The nonvisual arrestins, β-arrestin (βarr) 1 and 2 (also known as arrestin 2 and 3, respectively), are recruited by hundreds of different GPCRs to desensitize G protein signaling and to promote clathrin-mediated receptor endocytosis. By scaffolding kinases and other molecules, receptor-activated β-arrestins can also directly facilitate diverse cellular signaling pathways distinct from those initiated by G proteins. There is great interest in identifying therapeutics that preferentially promote or block βarr signaling to allow for more efficacious and specific targeting with the potential of reduced side effects. Structural and kinetic insights into the mechanism by which ligand-mediated GPCR activation enables βarr coupling and activation are required to achieve this goal.
“In our study, we use methodology that allows us to probe in unprecedented detail how drug-stimulated GPCRs activate β-arrestin, a protein involved both in terminating some signals and mediating others,” says Wesley B. Asher, PhD, co-first author and assistant professor of clinical neurobiology in the Department of Psychiatry at Columbia, “with the ultimate goal of enabling the development of pathway-specific compounds.”

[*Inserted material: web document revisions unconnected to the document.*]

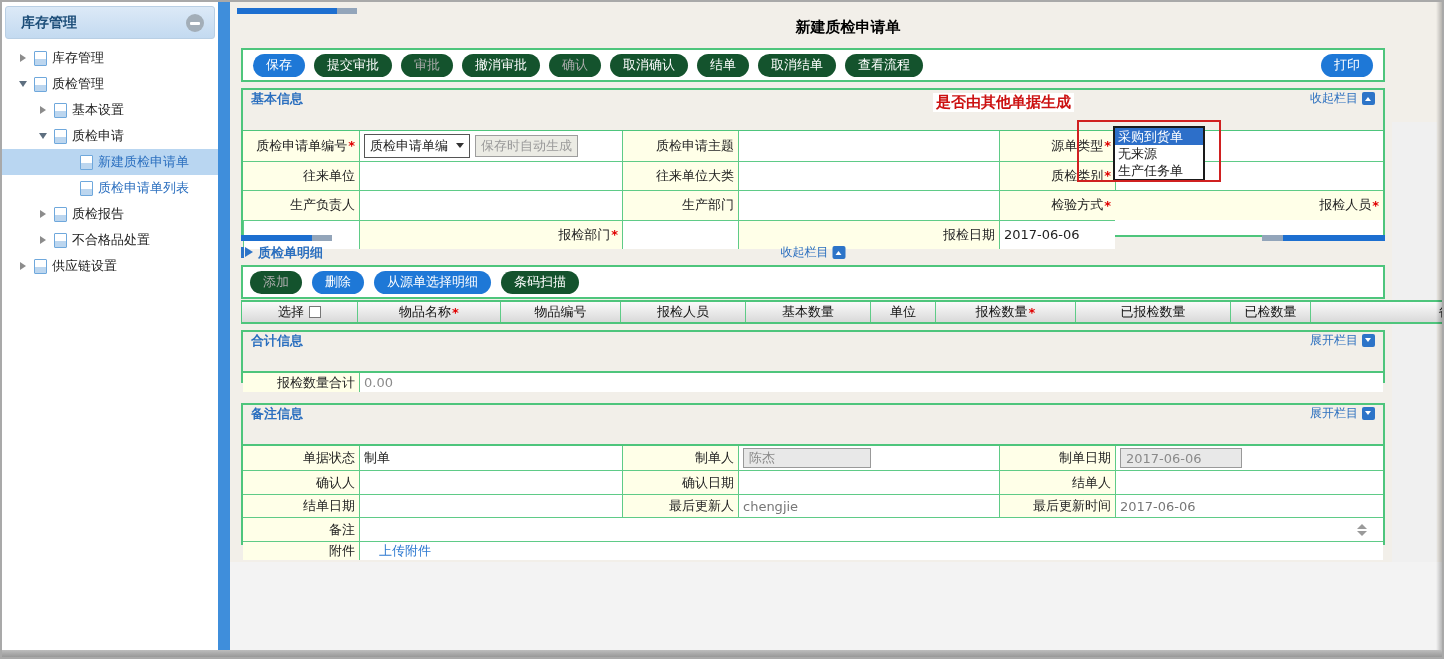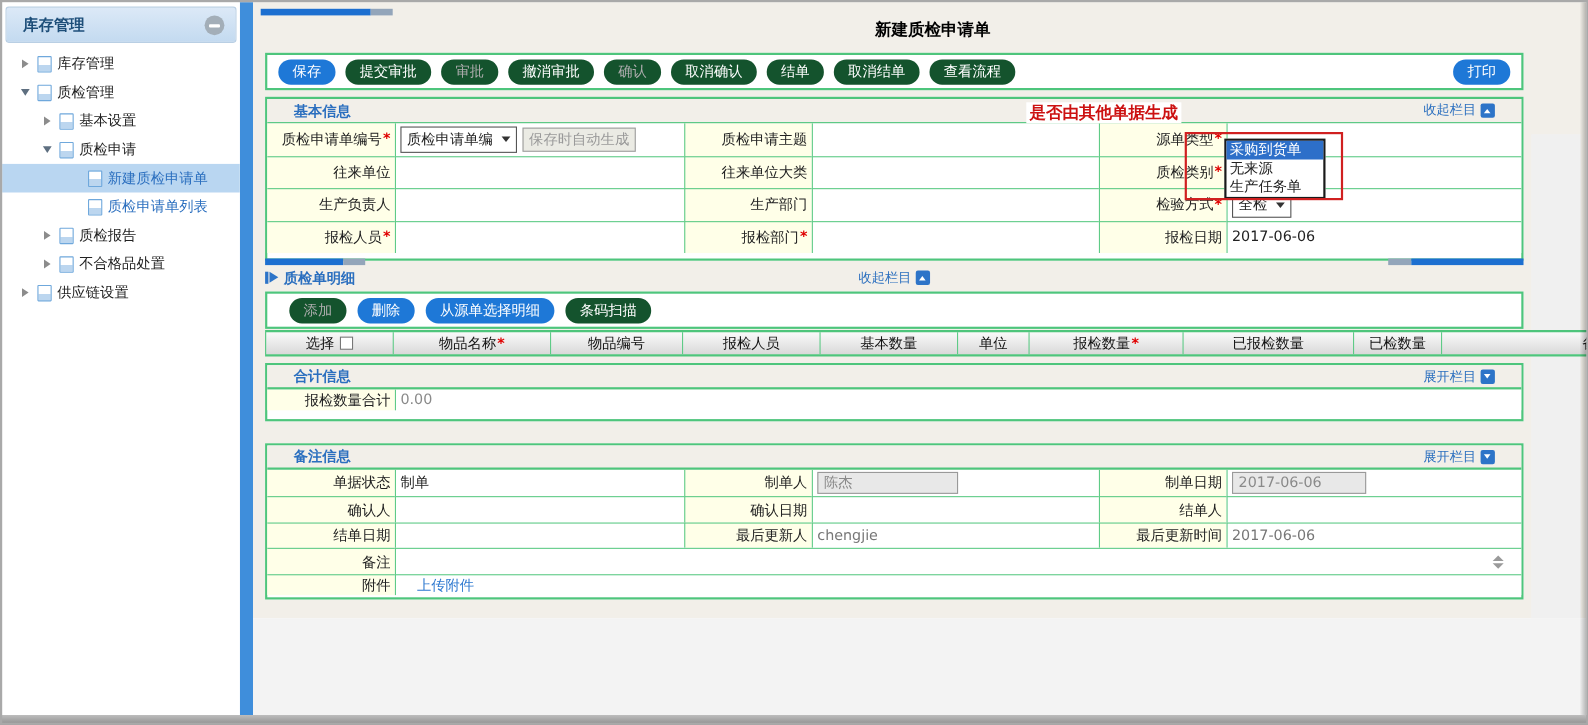--- a/index.html
+++ b/index.html
@@ -45,21 +45,21 @@
 
   
   .toolbar { top:48px; height:34px; display:flex; align-items:center; gap:9px; padding:0 10px; }
   .pill { height:23px; border:none; border-radius:12px; background:#14532d; color:#fff; font-size:13px;
       padding:0 13px; cursor:pointer; font-family:inherit; white-space:nowrap; }
   .pill.blue { background:#1E78D7; }
   .pill.dis { color:#ACACAC; cursor:default; }
   .pill.print { margin-left:auto; }
 
   
-  .sec-head { height:22px; background:#F2EFE9; display:flex; align-items:center; padding:0 24px; position:relative; }
+  .sec-head { height:41px; background:#F2EFE9; display:flex; align-items:flex-start; padding:0 8px; position:relative; }
   .sec-title { font-weight:bold; color:#2B6FBF; font-size:13px; }
   .fold-link { margin-left:auto; display:flex; align-items:center; gap:4px; color:#2B6FBF; font-size:12px; cursor:pointer; }
   .fold-icon { width:13px; height:13px; background:#2D74C8; border-radius:2px; position:relative; }
   .fold-icon.up::after { content:""; position:absolute; left:3px; top:5px; border-bottom:4px solid #fff; border-left:3.5px solid transparent; border-right:3.5px solid transparent; }
   .fold-icon.down::after { content:""; position:absolute; left:3px; top:4px; border-top:4px solid #fff; border-left:3.5px solid transparent; border-right:3.5px solid transparent; }
 
   
   .basic { top:88px; height:149px; }
   .basic .sec-head { border-bottom:1px solid #4EC57C; }
   .annotation { position:absolute; left:690px; top:3px; background:#fff; padding:0 3px; color:#CC1111; font-weight:bold; font-size:15px; }
@@ -79,21 +79,21 @@
   .dd-opt { height:17px; line-height:17px; padding:0 3px; font-size:13px; white-space:nowrap; cursor:pointer; }
   .dd-opt.sel { background:#2D6FC9; color:#fff; }
   .red-box { position:absolute; left:1077px; top:120px; width:144px; height:62px; border:2px solid #D02020; z-index:41; pointer-events:none; }
 
   
   .detail-head { position:absolute; left:241px; top:241px; width:1144px; height:23px; display:flex; align-items:center; z-index:6; }
   .play-icon { width:13px; height:13px; position:relative; margin-right:4px; }
   .play-icon::before { content:""; position:absolute; left:0; top:1px; width:3px; height:11px; background:#2D74C8; }
   .play-icon::after { content:""; position:absolute; left:4px; top:1px; border-left:8px solid #2D74C8; border-top:5.5px solid transparent; border-bottom:5.5px solid transparent; }
   .detail-fold { position:absolute; left:50%; transform:translateX(-50%); display:flex; align-items:center; gap:4px; color:#2B6FBF; font-size:12px; cursor:pointer; }
-  .dbtns { top:265px; height:34px; display:flex; align-items:center; gap:10px; padding:0 20px; }
+  .dbtns { top:265px; height:34px; display:flex; align-items:center; gap:10px; padding:0 7px; }
   .thead { position:absolute; left:241px; top:300px; width:1352px; height:24px; display:grid;
       grid-template-columns:116px 143px 120px 125px 125px 65px 140px 155px 80px 1fr;
       border-top:2px solid #4EC57C; border-bottom:2px solid #4EC57C; border-left:1px solid #4EC57C; border-right:1px solid #4EC57C;
       background:linear-gradient(#FAFAFA,#D9D9D9); z-index:6; }
   .thc { display:flex; align-items:center; justify-content:center; border-right:1px solid #5FCB87; font-size:13px; color:#111; white-space:nowrap; }
   .thc:last-child { border-right:none; }
   .chk { width:12px; height:12px; border:1px solid #777; background:#fff; margin-left:5px; cursor:pointer; }
 
   
   .totals { top:330px; height:53px; }
@@ -253,26 +253,20 @@
     </div>
     <div class="fcell valc"></div>
     <div class="fcell lblc">
       <span>生产部门</span>
     </div>
     <div class="fcell valc"></div>
     <div class="fcell lblc">
       <span>检验方式</span>
         <span class="req">*</span>
     </div>
-    <div class="fcell valc">
-      <span class="fake-select">
-        <span>全检</span>
-        <span class="car"></span>
-      </span>
-    </div>
 
     <div class="fcell lblc nb-l">
       <span>报检人员</span>
         <span class="req">*</span>
     </div>
     <div class="fcell valc"></div>
     <div class="fcell lblc">
       <span>报检部门</span>
         <span class="req">*</span>
     </div>

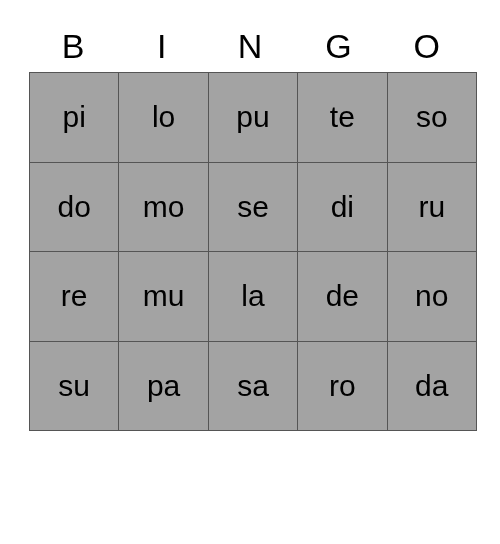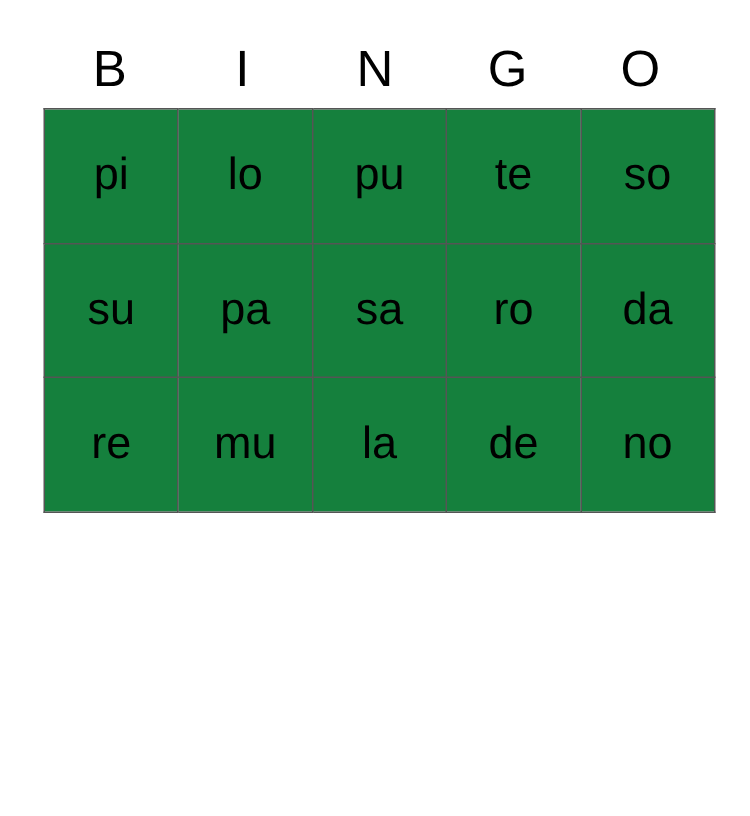--- a/index.html
+++ b/index.html
@@ -48,21 +48,21 @@
     width: 88.4px;
     height: 88.6px;
     border: 1px solid #555555;
     text-align: center;
     vertical-align: middle;
     font-size: 30px;
     font-weight: 400;
     line-height: 1;
     color: #000000;
     padding: 0;
-    background: #15803d;
+    background: #a3a3a3;
   }
 </style>
 </head>
 <body>
 
 <div id="card">
 
   <div id="header-row">
     <div class="header-cell">B</div>
     <div class="header-cell">I</div>
@@ -74,29 +74,36 @@
   <table id="grid">
     <tbody>
       <tr>
         <td>pi</td>
         <td>lo</td>
         <td>pu</td>
         <td>te</td>
         <td>so</td>
       </tr>
       <tr>
-        <td>su</td>
-        <td>pa</td>
-        <td>sa</td>
-        <td>ro</td>
-        <td>da</td>
+        <td>do</td>
+        <td>mo</td>
+        <td>se</td>
+        <td>di</td>
+        <td>ru</td>
       </tr>
       <tr>
         <td>re</td>
         <td>mu</td>
         <td>la</td>
         <td>de</td>
         <td>no</td>
       </tr>
+      <tr>
+        <td>su</td>
+        <td>pa</td>
+        <td>sa</td>
+        <td>ro</td>
+        <td>da</td>
+      </tr>
     </tbody>
   </table>
 
 </div>
 
 </body></html>

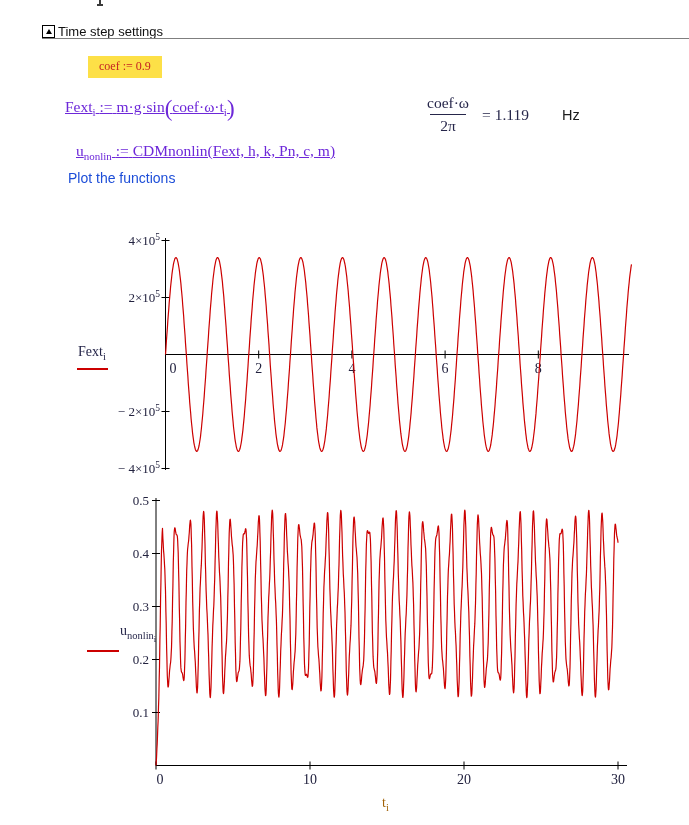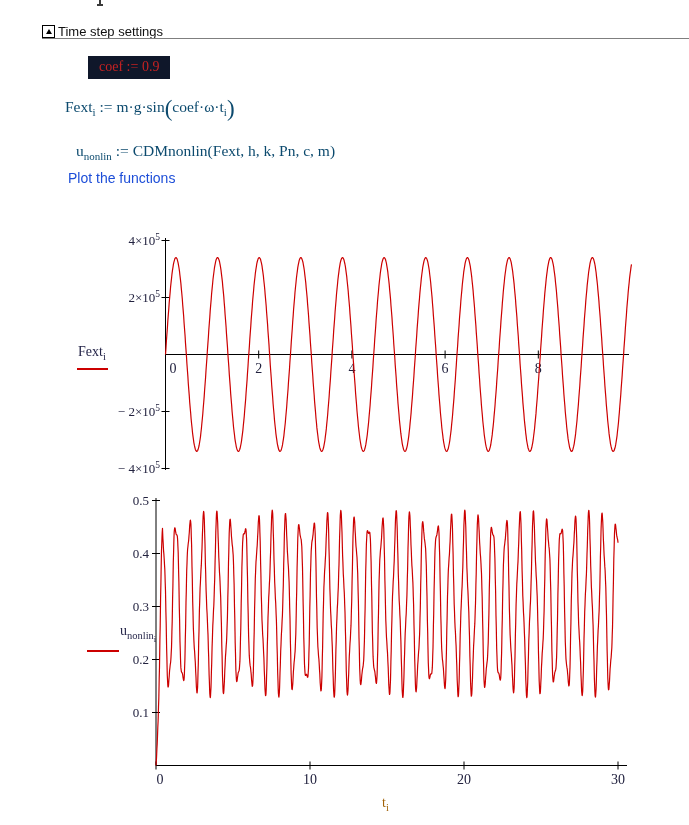--- a/index.html
+++ b/index.html
@@ -6,23 +6,23 @@
   #page{position:relative;width:689px;height:825px;background:#ffffff;overflow:hidden;
         font-family:"Liberation Serif",serif;}
   .frag{position:absolute;background:#3a3a3a;}
   .section-header{position:absolute;left:42px;top:24px;display:flex;align-items:center;
         font-family:"Liberation Sans",sans-serif;font-size:13px;color:#111;}
   .collapse-box{width:13px;height:13px;border:1px solid #000;box-sizing:border-box;
         display:flex;align-items:center;justify-content:center;background:#fff;margin-right:3px;}
   .tri-up{width:0;height:0;border-left:3.5px solid transparent;border-right:3.5px solid transparent;
         border-bottom:5px solid #000;}
   .rule{position:absolute;left:42px;top:38px;width:647px;height:1px;background:#7f7f7f;}
-  .coef{position:absolute;left:88px;top:56px;background:#0f172a;padding:3px 11px 4px 11px;
-        font-size:14px;color:#c52222;white-space:nowrap;}
-  .math{position:absolute;font-size:15.5px;color:#0c4a6e;white-space:nowrap;}
+  .coef{position:absolute;left:88px;top:56px;background:#fde047;padding:3px 11px 4px 11px;
+        font-size:12px;color:#c52222;white-space:nowrap;}
+  .math{position:absolute;font-size:15.5px;color:#6d28d9;white-space:nowrap;text-decoration:underline;}
   .math sub{font-size:11px;vertical-align:-4px;line-height:0;}
   .paren{font-size:23px;font-weight:300;vertical-align:-4px;line-height:0;}
   .freq{position:absolute;left:423px;top:94px;display:flex;align-items:center;
         font-size:15.5px;color:#26264a;}
   .frac{display:inline-flex;flex-direction:column;align-items:center;}
   .frac .num{padding:0 4px 2px 4px;}
   .frac .den{border-top:1px solid #26264a;padding:2px 10px 0 10px;}
   .freq .eq{margin-left:9px;}
   .freq .unit{margin-left:33px;font-family:"Liberation Sans",sans-serif;color:#1d1d1d;font-size:14.5px;}
   .note{position:absolute;left:68px;top:170px;font-family:"Liberation Sans",sans-serif;
@@ -55,20 +55,28 @@
   <div class="coef">
     <span>coef := 0.9</span>
   </div>
 
   <div class="math" style="left:65px;top:92px;line-height:30px;">
     <span>Fext</span><sub>i</sub>
     <span>:=</span>
     <span>m·g·sin</span><span class="paren">(</span><span>coef·ω·t</span><sub>i</sub><span class="paren">)</span>
   </div>
 
+  <div class="freq">
+    <span class="frac">
+      <span class="num">coef·ω</span>
+      <span class="den">2π</span>
+    </span>
+    <span class="eq">= 1.119</span>
+    <span class="unit">Hz</span>
+  </div>
 
   <div class="math" style="left:76px;top:138px;line-height:26px;">
     <span>u</span><sub>nonlin</sub>
     <span>:=</span>
     <span>CDMnonlin(Fext, h, k, Pn, c, m)</span>
   </div>
 
   <div class="note">Plot the functions</div>
 
   <div class="legend" style="left:78px;top:344px;">

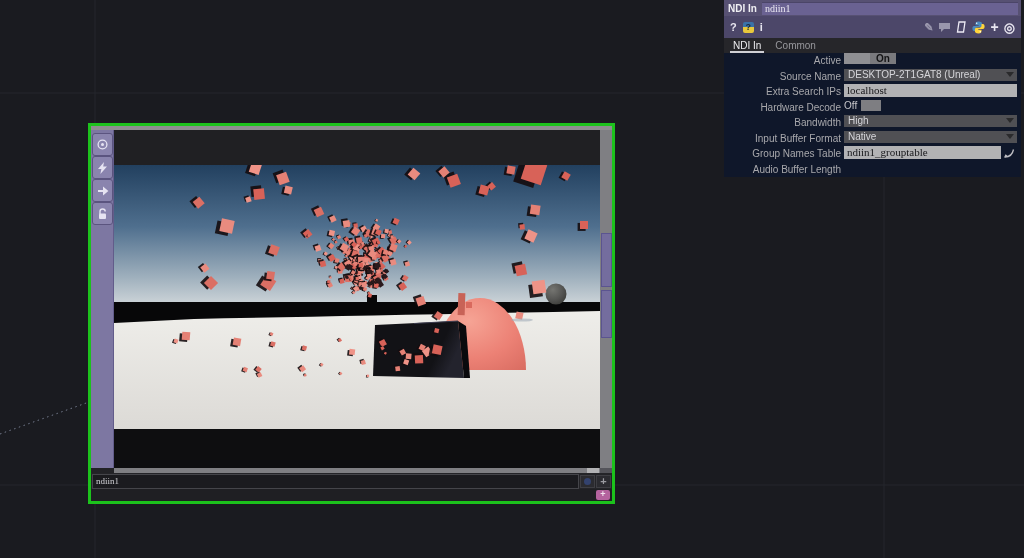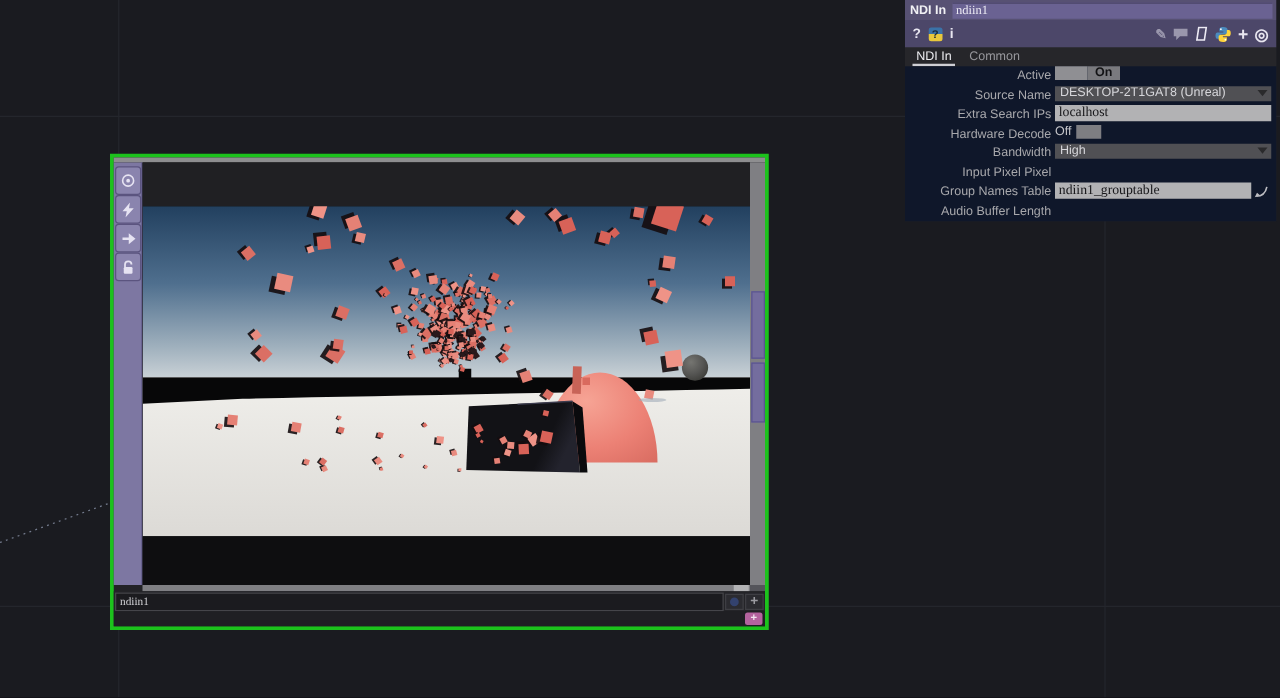--- a/index.html
+++ b/index.html
@@ -1390,21 +1390,25 @@
 
       <div class="prow">
         <span class="plabel">Bandwidth</span>
         <div class="pctrl">
           <div class="dropdown">High</div>
           <div class="dd-arrow" style="right:7px;"></div>
         </div>
       </div>
 
       <div class="prow">
-        <span class="plabel">Input Pixel Pixel</span>
+        <span class="plabel">Input Buffer Format</span>
+        <div class="pctrl">
+          <div class="dropdown">Native</div>
+          <div class="dd-arrow" style="right:7px;"></div>
+        </div>
       </div>
 
       <div class="prow">
         <span class="plabel">Group Names Table</span>
         <div class="pctrl">
           <div class="txtfield mono">ndiin1_grouptable</div>
           <div class="pickicon">
             <svg width="13" height="12" viewBox="0 0 13 12">
                 <path d="M2,10 Q9,10 10.5,2.5" fill="none" stroke="#bdbdc2" stroke-width="1.3"></path>
                 <path d="M0.8,10.8 L5,9.2 L2.6,7.2 Z" fill="#bdbdc2"></path>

The researchers use total internal reflection fluorescence (TIRF)-based single-molecule fluorescence resonance energy transfer (smFRET) imaging to investigate the β-arrestin1 (βarr1) activation mechanism by examining release of its C-terminal tail region (βarr1 tail) upon binding of phosphorylated receptor or known mimics of the Rp tail. These measurements enabled direct observation of stochastic, dynamic processes in the βarr1 tail—largely inaccessible to ensemble methods—associated with βarr1’s interaction with the receptor and of how these processes are regulated by GPCR activation.
With smFRET, the team decided to probe the beta-adrenergic receptor—a prototypical GPCR broadly relevant to many different areas of biology. Binding of drugs or endogenous hormones to beta-adrenergic receptors or other GCPRs on the cell’s exterior membrane leads to signals on the inside of the cell that are mediated by activation of G proteins. But binding of another type of protein, β-arrestins, terminates this signaling and can activate other—desired or undesired—downstream pathways.
The team leveraged their insights from smFRET imaging for targeted, hypothesis-driven studies in living cells to show that agonist-stimulated, full-length, wild-type β2-adrenergic receptor (β2AR) is unable to recruit β-arrestin2 (βarr2) in the absence of GRK expression, whereas truncation of the receptor’s distal C tail reveals measurable GRK-independent βarr2 recruitment. These findings provide evidence for receptor autoinhibition mechanisms that contribute to the regulation of agonist-induced βarr engagement, downstream signaling, and receptor internalization.